What the task asks:
Your copy of the listing should be exact and should contain no pictures.

Data for processing:
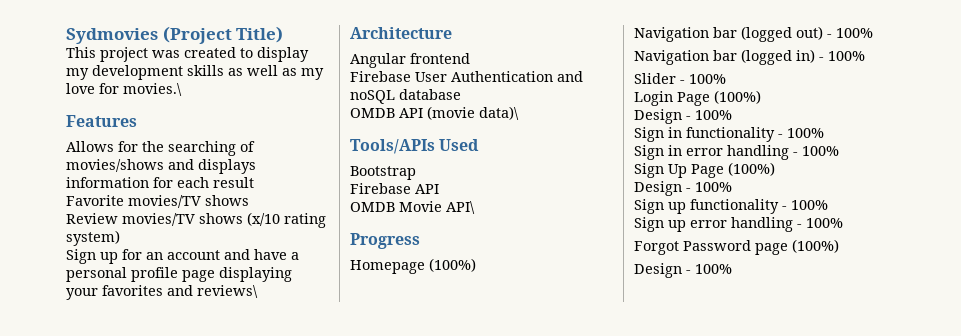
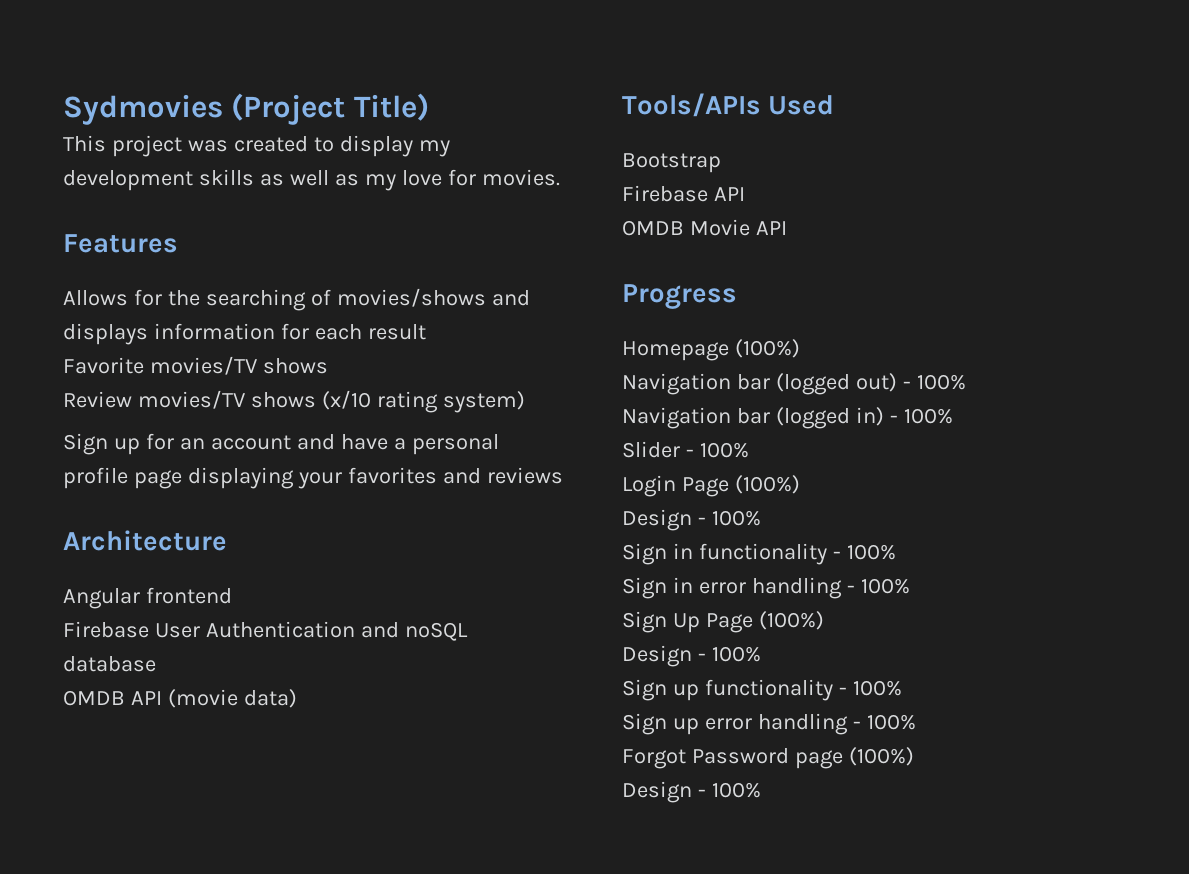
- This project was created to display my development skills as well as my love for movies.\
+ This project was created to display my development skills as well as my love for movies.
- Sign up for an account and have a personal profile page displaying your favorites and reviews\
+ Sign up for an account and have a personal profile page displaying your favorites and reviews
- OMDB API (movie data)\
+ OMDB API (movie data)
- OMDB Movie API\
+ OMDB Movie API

Answer section:
- This project was created to display my development skills as well as my love for movies.\
+ This project was created to display my development skills as well as my love for movies.
- Sign up for an account and have a personal profile page displaying your favorites and reviews\
+ Sign up for an account and have a personal profile page displaying your favorites and reviews
- OMDB API (movie data)\
+ OMDB API (movie data)
- OMDB Movie API\
+ OMDB Movie API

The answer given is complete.